Now, this was supposed to be my happy thought a few days ago, but I hadn’t rewatched the whole thing being, as I was, spattered head to foot in magnolia silk paint and trying to measure the hall floor. However, the times they are a-moving along quite swiftly and I’ve had a chance to sit down.

The Cazalets.

Oh, dear Lord, The Cazalets.

A wonderful, rich and emotional story, beautifully shot with a gorgeous cast, wonderful characters and why in the hell it’s not on the iPlayer, I’ll never know.

The drama revolves around a large family in the turbulent years between 1937 and 1947. Based on the novels by Elizabeth Jane Howard (I’ve got the first and will, no doubt, review it as soon as the hallway floor is down), The Cazalets is a six-part series from 2001.

Starring (take a deep breath):

Hugh Bonneville, Stephen Dillane, Lesley Manville, Anastasia Hille, Joanna Page, Anna Chancellor, Penny Downie and Catherine Russell, there’s a lot of extra-marital whatnot, honour, duty, family and hats.

Lots and lots of hats.

cazalethats

Upper-class wartime stuff is a firm favourite, I suspect, across the whole country, but it certainly was in my house. I had parents who were born into the war years, and we all romanticise the time we were born into. Lord knows, I do it with the eighties.
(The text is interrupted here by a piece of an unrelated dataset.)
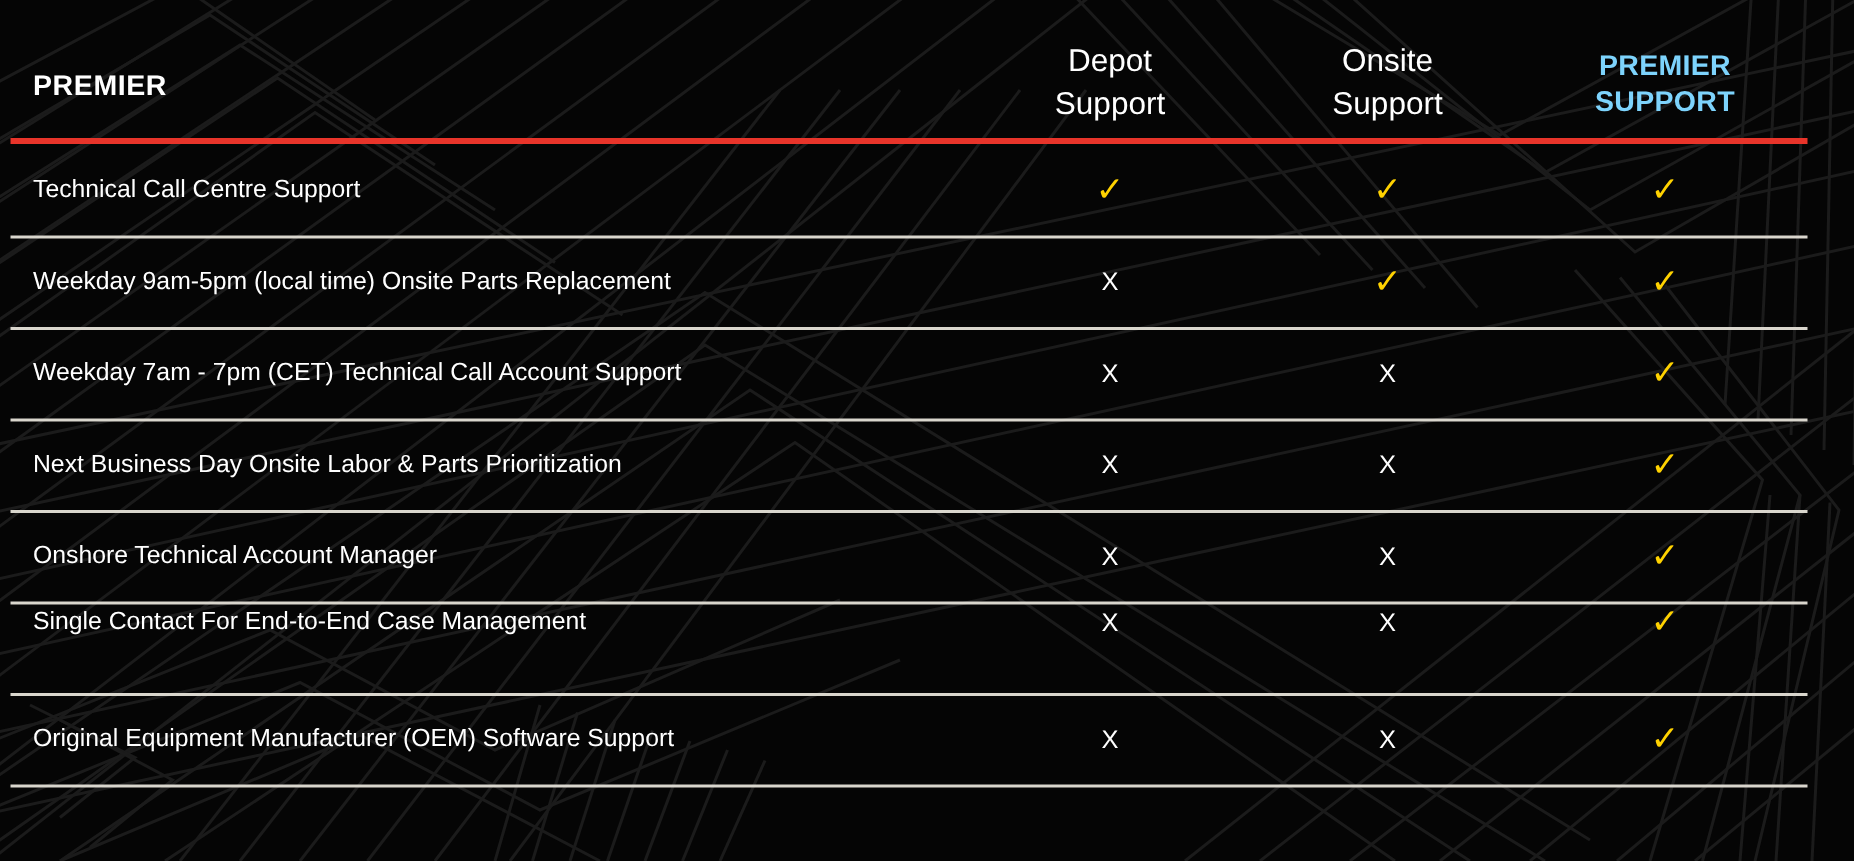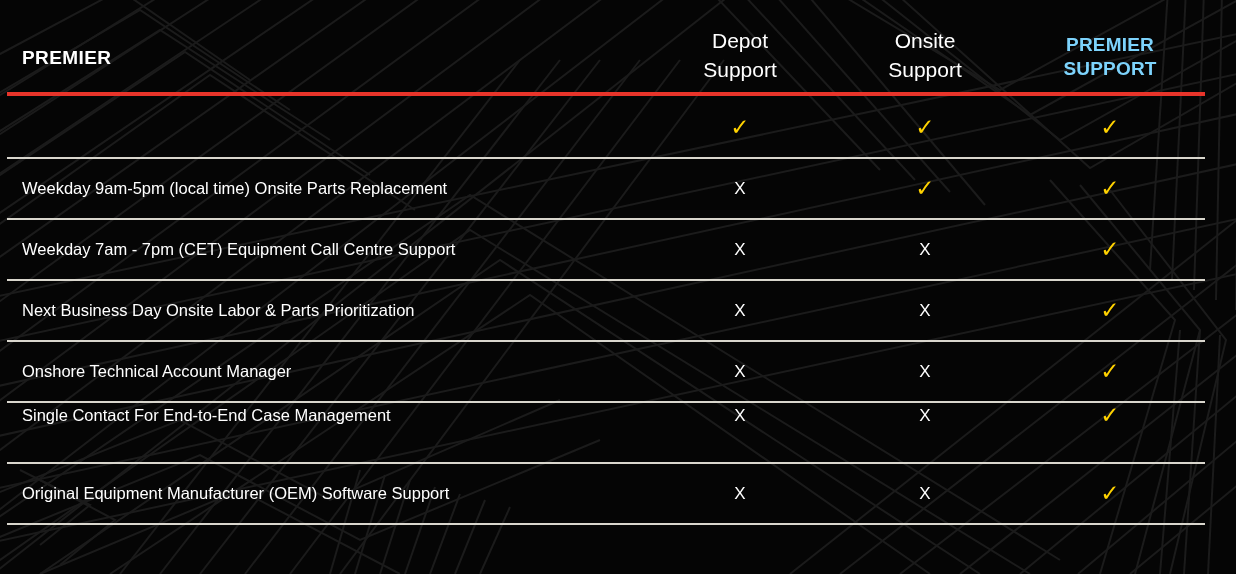"Technical Call Centre Support" div.row-label { html: none -> <div>Technical Call Centre Support</div> }
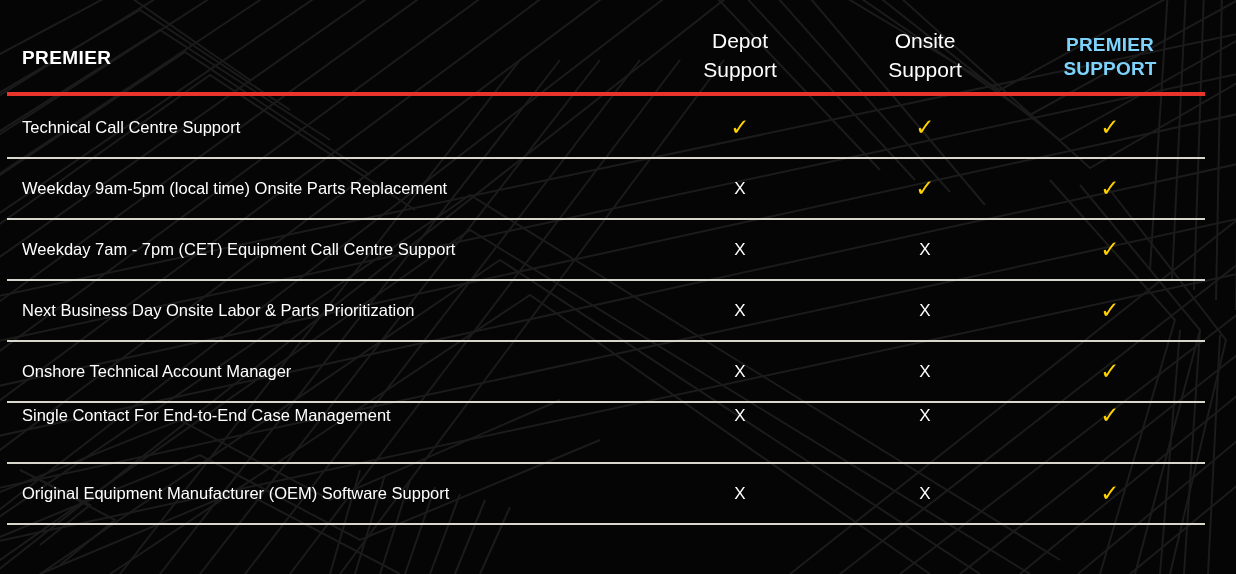"Weekday 7am - 7pm (CET)" div.row-label { text: Equipment Call Centre -> Technical Call Account }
Sitting down to watch The Cazalets with my mother, I wasn’t expecting to see a much-sweeter version of myself on the screen but there she was – Rachel Cazalet. I cannot overemphasise how important this was to me.

rachelcazalet

Now, it’s true, I have a little too much aniseed in my blood to draw a direct comparison, but Rachel Cazalet is warm-hearted, self-sacrificing, charming and deeply in love with a woman. This meant the whole damn world to me at the time, and still does, because it was so unusual to see someone (even a little bit) like me in a period drama. My dear mother insisted that it was fiction and “throwing lesbians into everything is just what writers do.”

And here I am.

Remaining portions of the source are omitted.